Turning now to FIG. 3, the flowchart illustrates the steps involved in identifying handwriting symbols using an electronic stylus. Upon receipt of a user indication through activation button 12 in step 32, some components of the wireless stylus wake up in step 34 and processor 20 tries to establish a wireless connection with a receiving device in step 36. If a connection cannot be established, the wireless stylus goes to sleep, otherwise, processor 20 reads output from accelerometer 22 in step 40. In step 42, processor 20 compares acceleration parameters from accelerometer 22 with a stored acceleration sequence characterizing each of a plurality of symbols in graffiti. Graffiti is a set of simplified symbols that is similar to the alphabet but that is easier for machines to interpret. In the preferred embodiment, Palm graffiti is used. Next, processor 20 correlates graffiti symbols to letters, number and symbols and identifies written symbols in step 44. Finally, processor 2 sends the symbols to the receiving device using transmitter 26 and antenna 14 in step 46.
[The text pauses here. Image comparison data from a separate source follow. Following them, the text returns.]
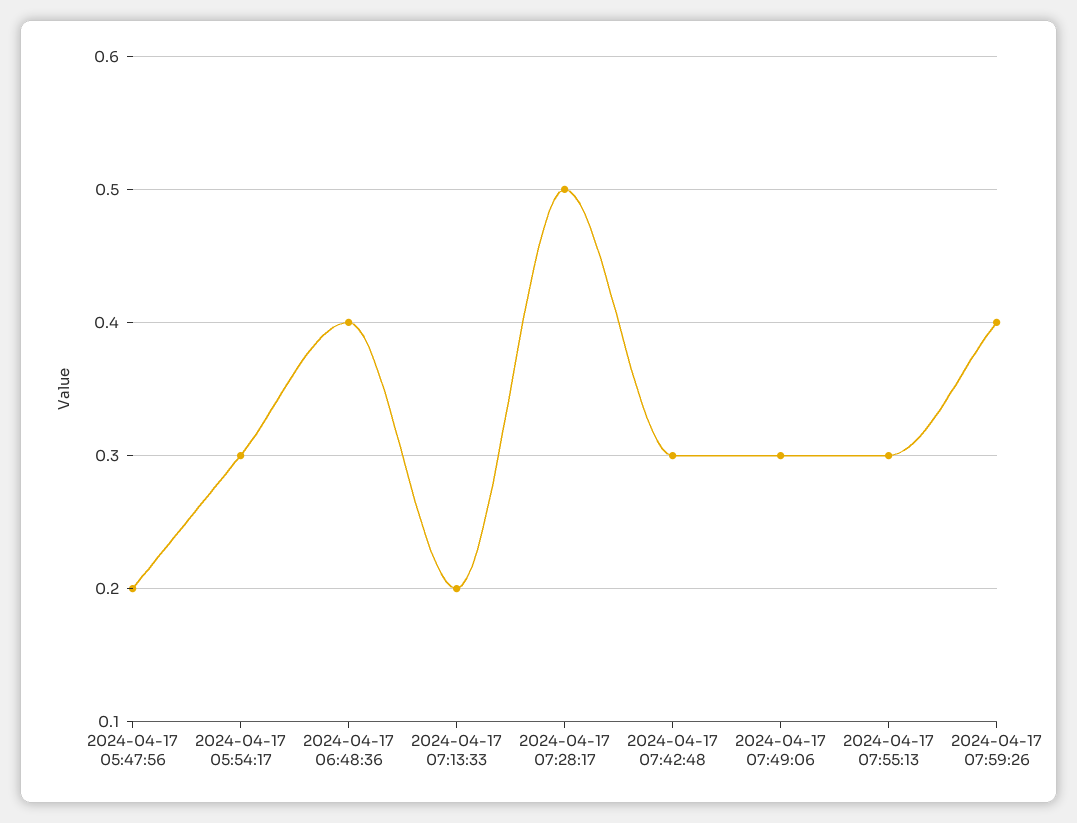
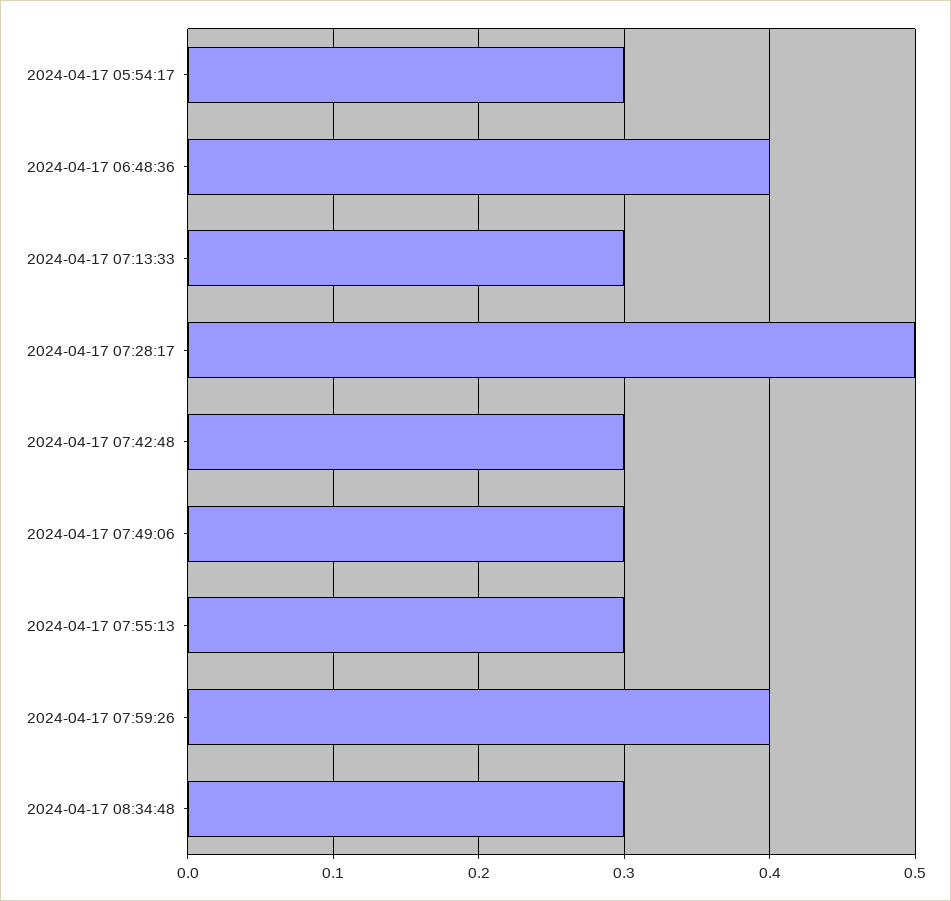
2024-04-17 05:47:56: 0.2 -> none
2024-04-17 07:13:33: 0.2 -> 0.3
2024-04-17 08:34:48: none -> 0.3

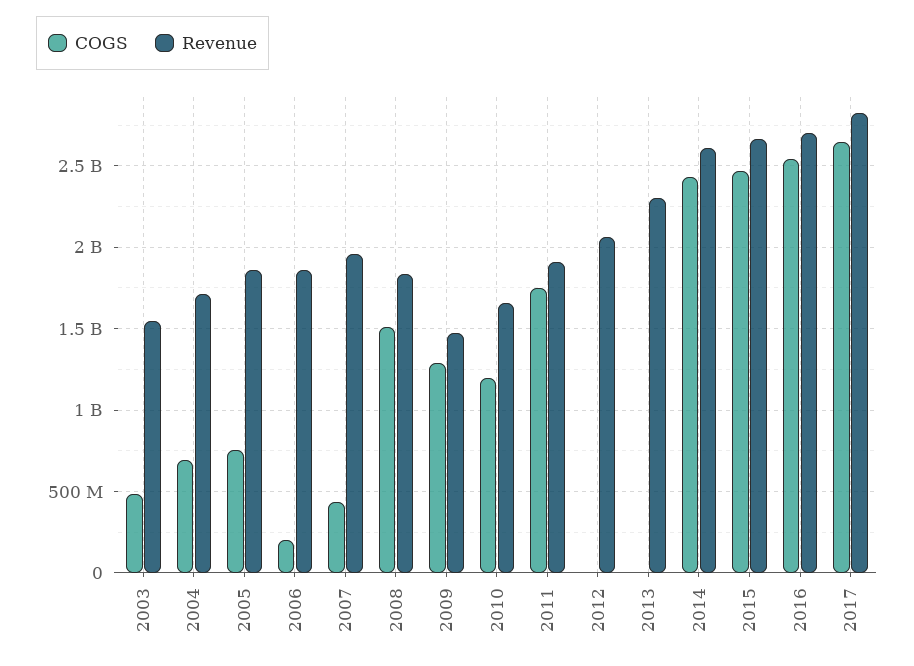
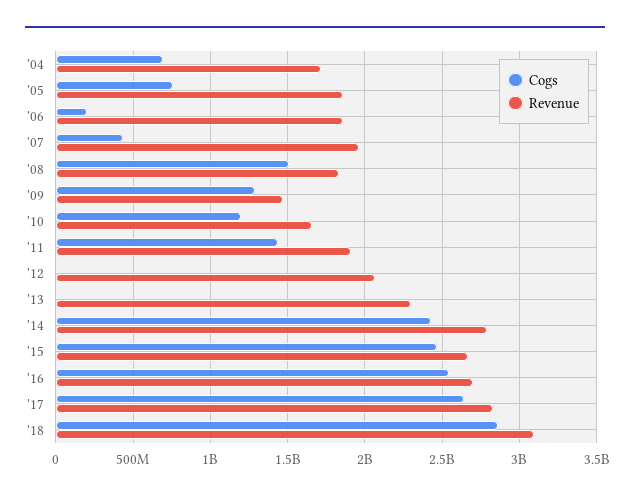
COGS, 2003: 500000000 -> none
Revenue, 2003: 1550000000 -> none
COGS, 2011: 1750000000 -> 1450000000
Revenue, 2014: 2600000000 -> 2800000000
COGS, '18: none -> 2850000000
Revenue, '18: none -> 3100000000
Turning now to FIG. 4, the flowchart illustrates an alternative set of steps involved in identifying handwriting symbols using an electronic stylus. Upon receipt of a user indication through activation button 12 in step 32, some components of the wireless stylus wake up in step 34 and processor 20 tries to establish a wireless connection with a receiving device in step 36. If a connection cannot be established, the wireless stylus goes to sleep, otherwise, processor 20 reads output from accelerometer 22 in step 40. In step 50, processor 20 wirelessly sends data from accelerometer 22 to receiving device. In step 52, the receiving device compares acceleration to a stored acceleration sequence characterizing each of a plurality of graffiti symbols. Processor 20 correlates graffiti symbols to letters, numbers and symbols. Finally, in step 54, the receiving device identifies the written symbols.